The plots below illustrate this property: first we see samples in their original correlated form (elliptical structure), and then their whitened version, where the distribution becomes isotropic.
Further Reading
# --- Whitening Transformation Demo ---
# Compute the whitening (ZCA) matrix: Σ^{-1/2}
# This rescales and rotates the data such that the covariance becomes the identity
zca = scipy.linalg.sqrtm(np.linalg.inv(cov))
# Apply whitening transformation
X_white = np.dot(X, zca)
# Euclidean distances in whitened space
euclidean_dist = np.linalg.norm(X_white, axis=1, ord=2)

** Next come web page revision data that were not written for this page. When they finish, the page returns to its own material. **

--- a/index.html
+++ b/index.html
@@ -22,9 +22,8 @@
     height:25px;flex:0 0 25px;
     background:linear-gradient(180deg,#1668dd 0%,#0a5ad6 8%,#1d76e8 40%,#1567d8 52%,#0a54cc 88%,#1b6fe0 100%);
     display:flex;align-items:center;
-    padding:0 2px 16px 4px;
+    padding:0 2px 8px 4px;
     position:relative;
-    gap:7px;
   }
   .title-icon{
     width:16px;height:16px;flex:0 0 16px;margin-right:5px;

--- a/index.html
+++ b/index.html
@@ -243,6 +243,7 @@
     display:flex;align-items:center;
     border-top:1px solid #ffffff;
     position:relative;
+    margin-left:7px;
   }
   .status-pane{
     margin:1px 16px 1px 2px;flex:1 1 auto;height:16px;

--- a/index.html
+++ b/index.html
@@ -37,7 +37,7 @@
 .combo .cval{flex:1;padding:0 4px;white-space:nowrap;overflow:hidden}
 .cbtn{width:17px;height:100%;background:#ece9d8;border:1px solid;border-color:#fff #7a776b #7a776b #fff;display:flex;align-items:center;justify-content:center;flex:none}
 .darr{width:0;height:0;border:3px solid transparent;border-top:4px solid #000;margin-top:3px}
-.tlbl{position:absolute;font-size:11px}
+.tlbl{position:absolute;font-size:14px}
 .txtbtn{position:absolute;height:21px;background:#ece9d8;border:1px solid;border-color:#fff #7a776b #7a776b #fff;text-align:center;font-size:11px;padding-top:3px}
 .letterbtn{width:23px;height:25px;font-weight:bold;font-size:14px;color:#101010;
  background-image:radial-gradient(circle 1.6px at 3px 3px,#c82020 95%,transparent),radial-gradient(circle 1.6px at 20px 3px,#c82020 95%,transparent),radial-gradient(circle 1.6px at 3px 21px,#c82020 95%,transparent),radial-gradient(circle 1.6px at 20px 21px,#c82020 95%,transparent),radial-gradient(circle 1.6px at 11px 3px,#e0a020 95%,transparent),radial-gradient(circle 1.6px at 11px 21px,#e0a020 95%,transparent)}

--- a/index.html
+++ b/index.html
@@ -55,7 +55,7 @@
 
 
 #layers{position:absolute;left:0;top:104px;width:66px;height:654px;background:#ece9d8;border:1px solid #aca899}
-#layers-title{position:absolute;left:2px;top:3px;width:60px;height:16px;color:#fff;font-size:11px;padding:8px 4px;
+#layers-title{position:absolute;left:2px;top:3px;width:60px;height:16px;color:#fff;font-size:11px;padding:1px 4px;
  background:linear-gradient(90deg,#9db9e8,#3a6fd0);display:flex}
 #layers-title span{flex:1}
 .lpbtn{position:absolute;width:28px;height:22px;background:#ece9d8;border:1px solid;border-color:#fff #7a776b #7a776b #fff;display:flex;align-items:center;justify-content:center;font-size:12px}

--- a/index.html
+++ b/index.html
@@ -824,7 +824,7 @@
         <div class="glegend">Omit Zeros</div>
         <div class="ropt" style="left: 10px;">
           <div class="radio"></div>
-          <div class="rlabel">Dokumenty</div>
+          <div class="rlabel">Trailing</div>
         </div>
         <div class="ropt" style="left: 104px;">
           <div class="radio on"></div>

# Mahalanobis distances in original space
maha_dist = np.sqrt(
xnp_mahalanobis_distance(X, xnp=np, check_singular=True)
)
# If we used the *true* mean and covariance instead of sample estimates,
# the difference between whitened Euclidean and Mahalanobis distances would be ~0.
# Try uncommenting this line to see the effect:
# maha_dist = np.sqrt(xnp_mahalanobis_distance(X, xnp=np, mu=[0,0], cov=cov, check_singular=True))
# --- Visualization ---
plt.figure(figsize=(12, 10))
sc = plt.scatter(
X_white[:, 0], X_white[:, 1],
c=maha_dist,
alpha=0.6,
cmap="jet"
)
plt.colorbar(sc, label="Mahalanobis distance")
plt.title("ZCA-Whitened Data: Whitening Property of the Mahalanobis Distance", fontsize=14)
plt.axis("equal") # ensure circle-like appearance
plt.grid(alpha=0.3)
plt.show()
# --- Numerical check ---
mean_diff = np.abs(maha_dist - euclidean_dist).mean()
print(
f"Mean absolute difference between Euclidean distance of whitened data "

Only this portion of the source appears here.